Sozusagen eines der ersten Herbstfeste – über das leidige Thema Themen-Feste haben wir uns ja schon öfter ausgelassen. Die meisten dieser Feste sind eher als Touristenverschaukelung zu verstehen, als ein Treffpunkt der Einheimischen. In Lana ist es ein bißchen anders, das liegt aber auch mehr an der Lage (es ist kein Hotel wirklich in der Nähe), es ist nicht Zentrum (ok Lana hat kein Zentrum) und es ist nur am Samstag richtig besucht. Sepp Messner Windschnur hat sich wieder mal die Ehre gegeben und es gab exklusive „Kürbisteigtaschen“, aber bis auf ein paar ausgestellten Kürbissen verdient das Fest eigentlich seinen Namen nicht.

Schupfenfest Jenesien

Lange ists her, dass ich dieses Fest besucht habe und ich hatte gemischt Erinnerungen. Man kann wohl behaupten, dass es das Flächenmäßig größte Fest ist, denn es erstreckt über den Salten zwischen Jenesien, Lafenn und Flaas.
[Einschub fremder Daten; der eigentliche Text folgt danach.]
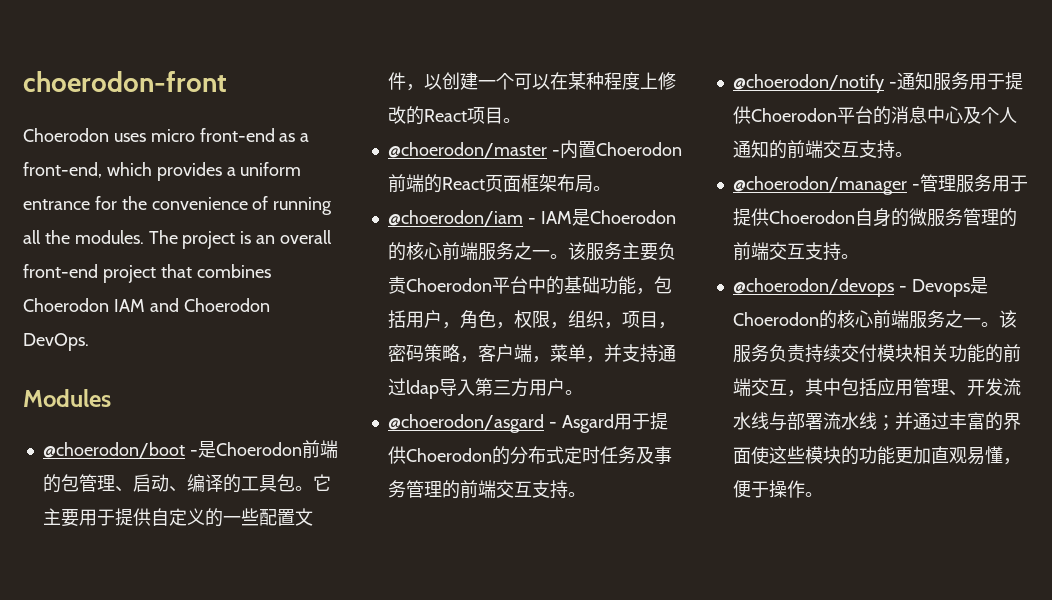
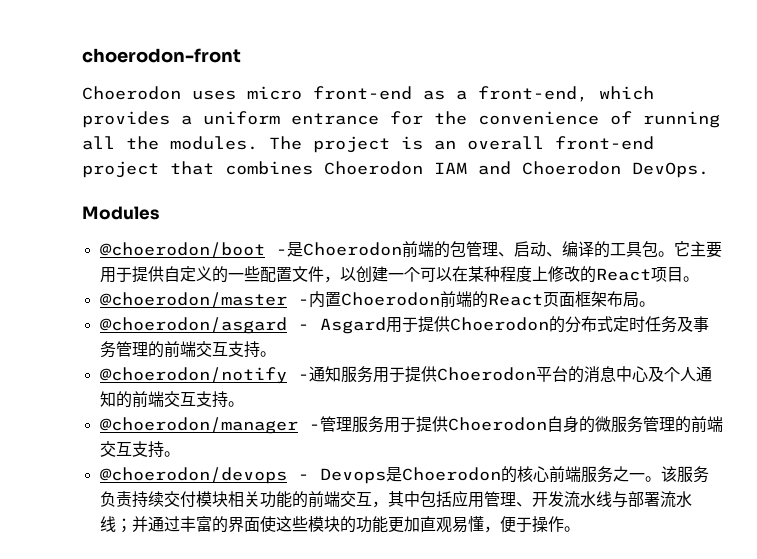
- @choerodon/iam - IAM是Choerodon的核心前端服务之一。该服务主要负责Choerodon平台中的基础功能，包括用户，角色，权限，组织，项目，密码策略，客户端，菜单，并支持通过ldap导入第三方用户。

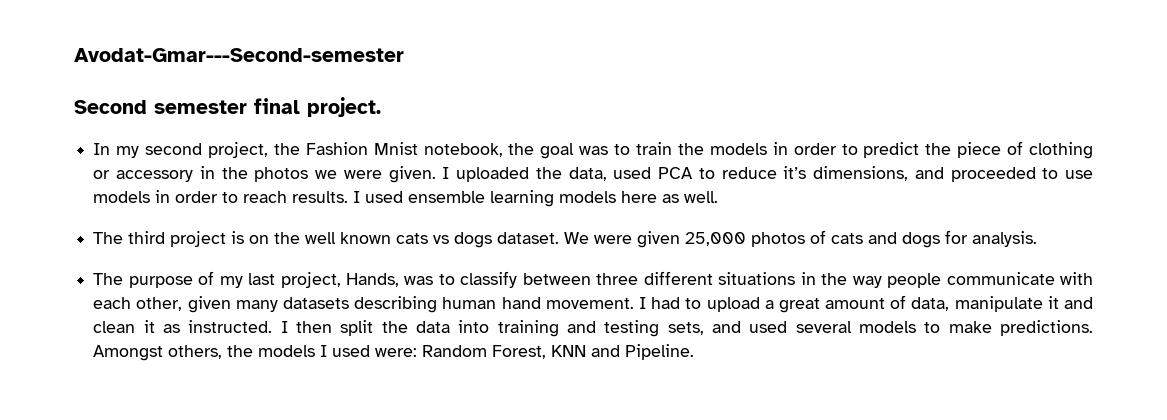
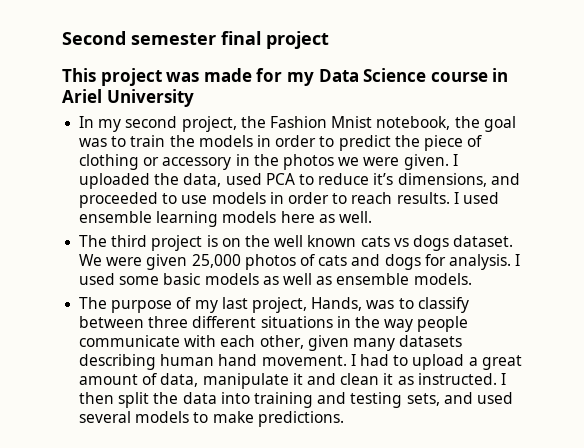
- Avodat-Gmar---Second-semester
- Second semester final project.
+ Second semester final project
+ This project was made for my Data Science course in Ariel University
+ I used some basic models as well as ensemble models.
- Amongst others, the models I used were: Random Forest, KNN and Pipeline.

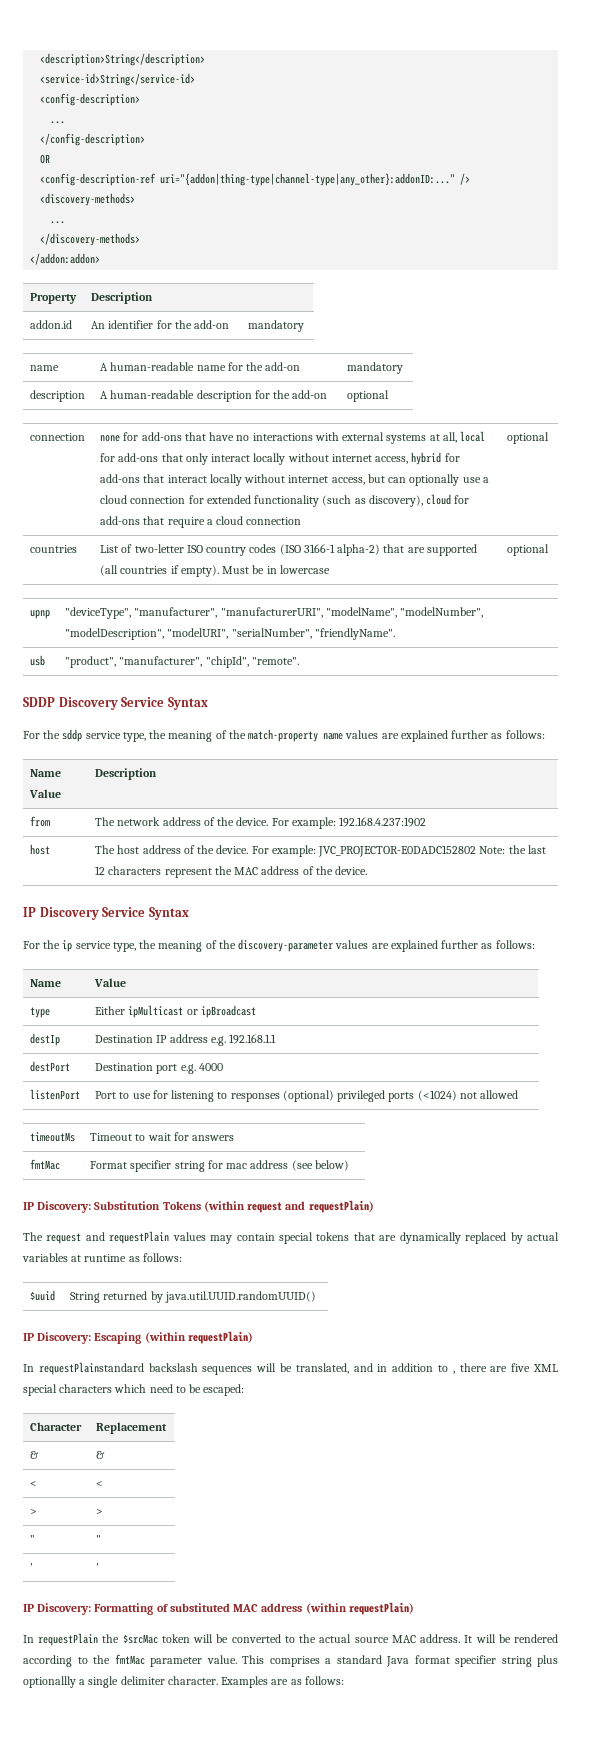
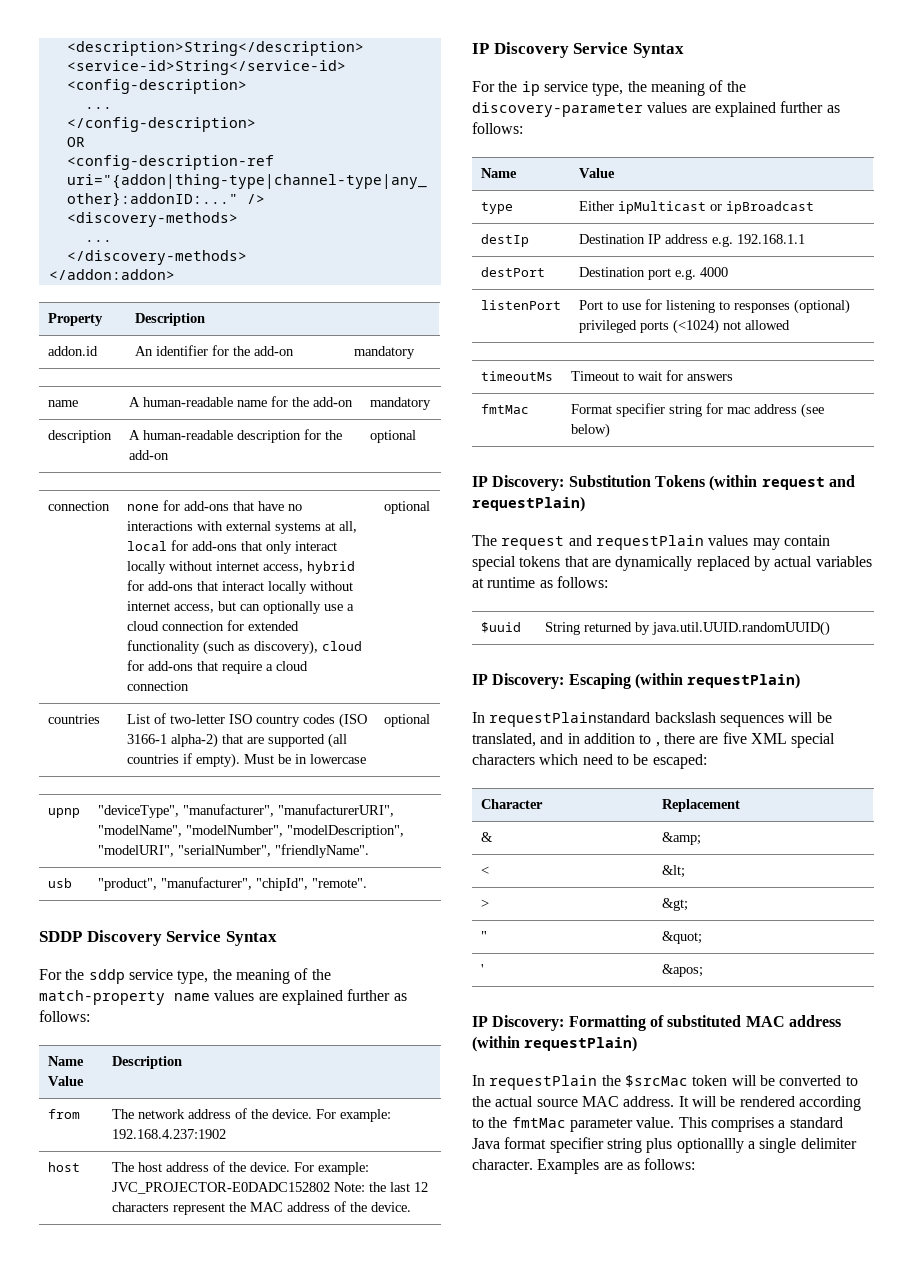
- & | &
+ & | &amp;
- < | <
+ < | &lt;
- > | >
+ > | &gt;
- " | "
+ " | &quot;
- ' | '
+ ' | &apos;

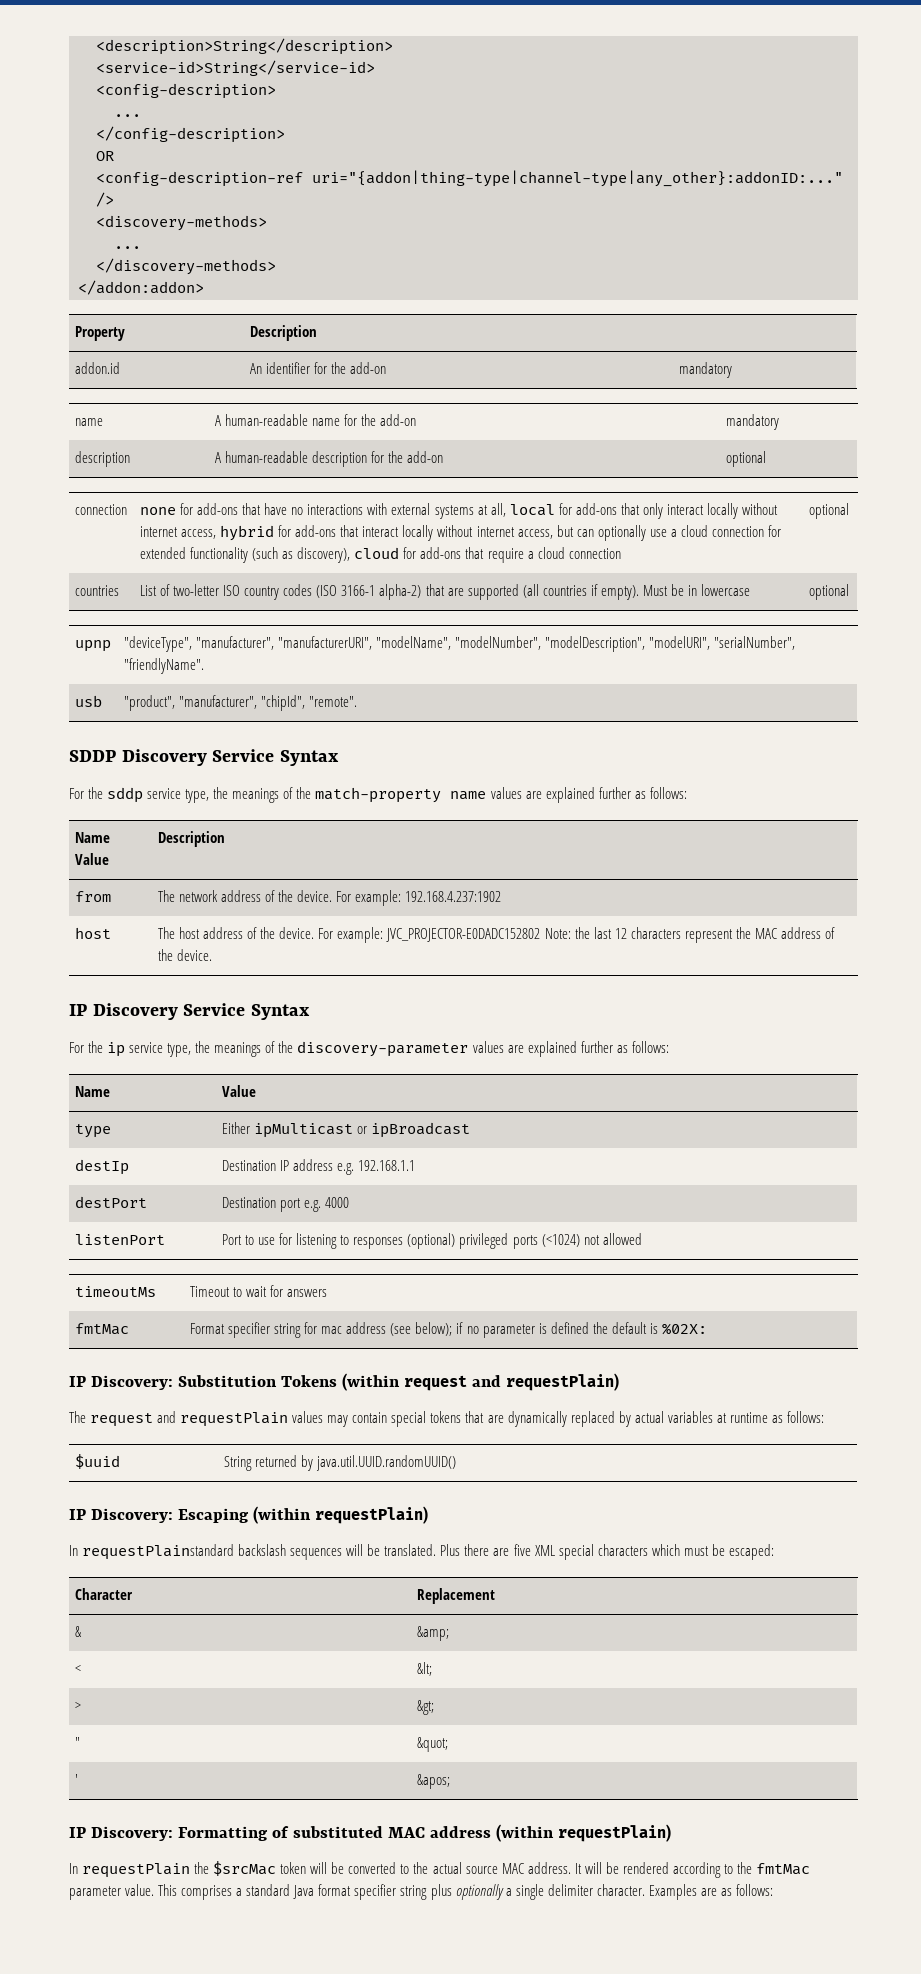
- For the sddp service type, the meaning of the match-property name values are explained further as follows:
+ For the sddp service type, the meanings of the match-property name values are explained further as follows:
- For the ip service type, the meaning of the discovery-parameter values are explained further as follows:
+ For the ip service type, the meanings of the discovery-parameter values are explained further as follows:
- fmtMac | Format specifier string for mac address (see below)
+ fmtMac | Format specifier string for mac address (see below); if no parameter is defined the default is %02X:
- In requestPlainstandard backslash sequences will be translated, and in addition to , there are five XML special characters which need to be escaped:
+ In requestPlainstandard backslash sequences will be translated. Plus there are five XML special characters which must be escaped:
- This comprises a standard Java format specifier string plus optionallly a single delimiter character.
+ This comprises a standard Java format specifier string plus optionally a single delimiter character.

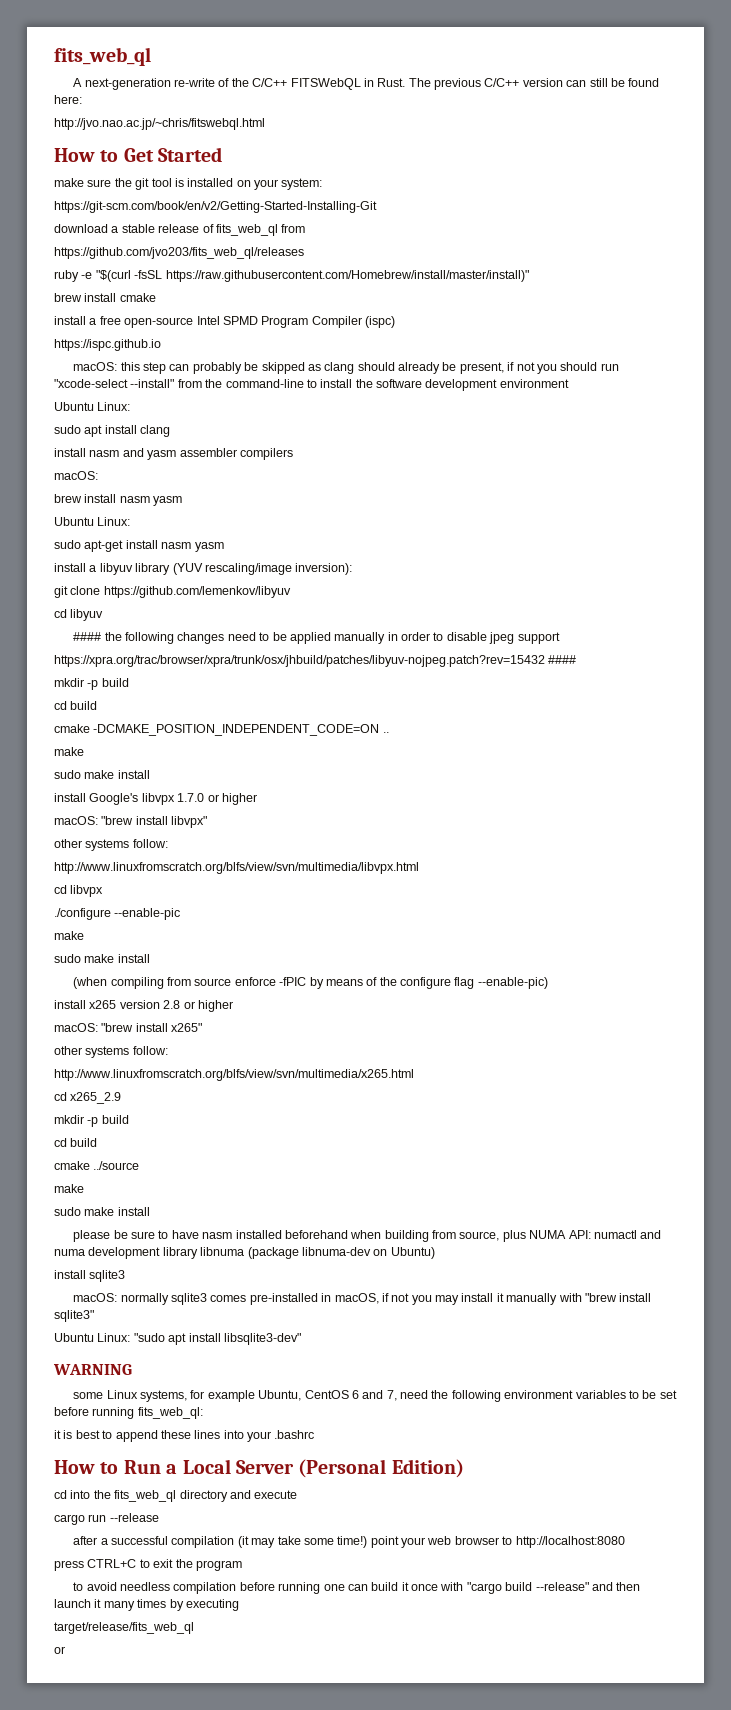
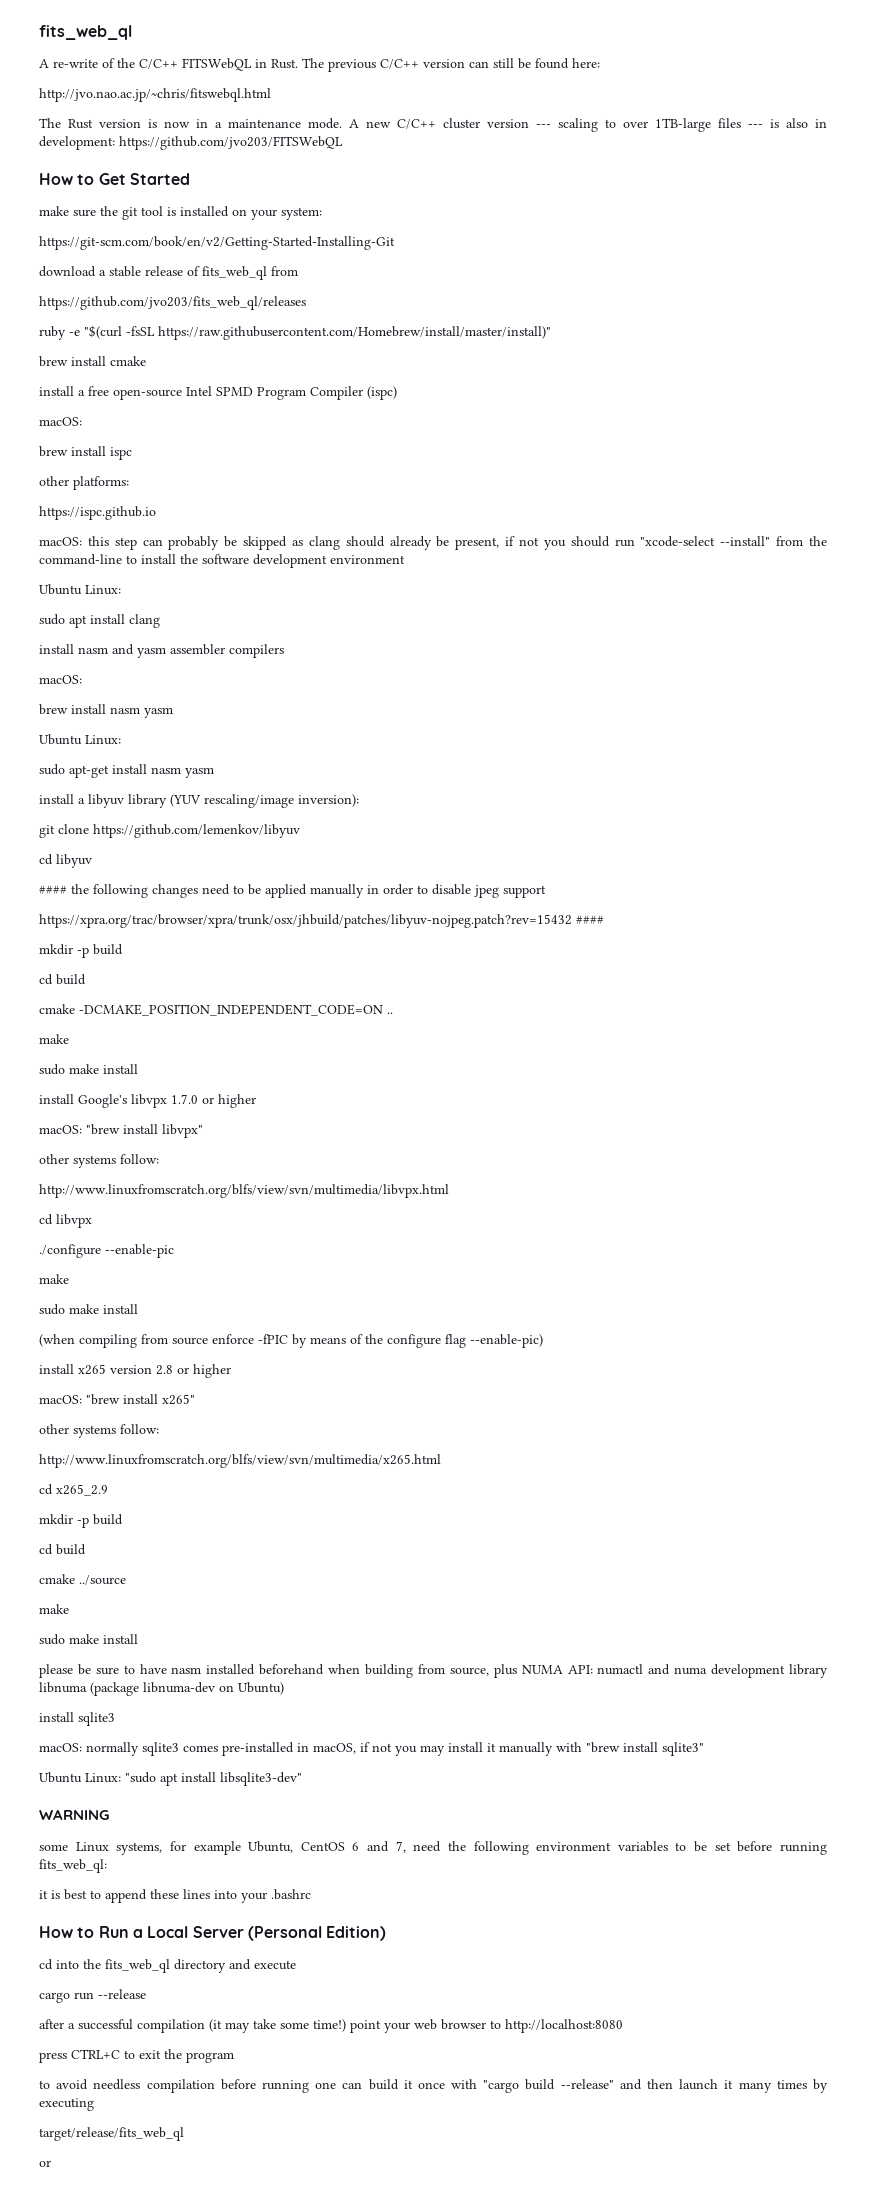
- A next-generation re-write of the C/C++ FITSWebQL in Rust.
+ A re-write of the C/C++ FITSWebQL in Rust.
+ The Rust version is now in a maintenance mode. A new C/C++ cluster version --- scaling to over 1TB-large files --- is also in development: https://github.com/jvo203/FITSWebQL
  install a free open-source Intel SPMD Program Compiler (ispc)
+ macOS:
+ brew install ispc
+ other platforms:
Da kann man schon ein wenig spazieren, denn wandern kann man die ebene Strecke nicht nennen. So war auch der Zulauf dementsprechend. Man ist sich auf den Wegen fast an die Einkaufstraßen in den Fußgängerzonen erinnert oder an eine Prozession. Den größten Reiz macht bei diesem Fest das Panorama aus, denn wie schon vor Jahren war die Organisation hinter den Thresen furchtbar. Bis auf einen Stand bekam man ab 14 Uhr nichts mehr zu essen (außer Kuchen), denn welcher Südtiroler will denn auch schon nach zwei noch etwas essen – auf einem Fest. Auch ist es etwas komisch, dass um halb 6 schon die Tische zusammengeräumt werden. Aber das war wohl Voraussicht, denn ein Graupelschauer hat der Hetz ein jehes Ende bereitet.

Fazit

Abschließend kann man die Saison als nicht alzu schlecht ad Acta legen. Man sieht dass in Südtirol in den Sommermonaten einiges geboten wird – vieles Überschneidet sich und wenn dann das Wetter nicht mitspielt (oder ein Bischof dazwischen kommt) fallen gleich mehrere Veranstaltungen aus. Im Herbst wird es ruhiger werden und spätestens im November könnte man meinen, dass ganz Südtirol im Winterschlaf ist. Ist es nicht möglich, das ganze ein wenig besser aufzuteilen? Aber auch darüber haben wir schon moniert und trotzdem ist nichts passiert 😉

Na dann machen wir halt das Beste daraus und organisieren selbst etwas.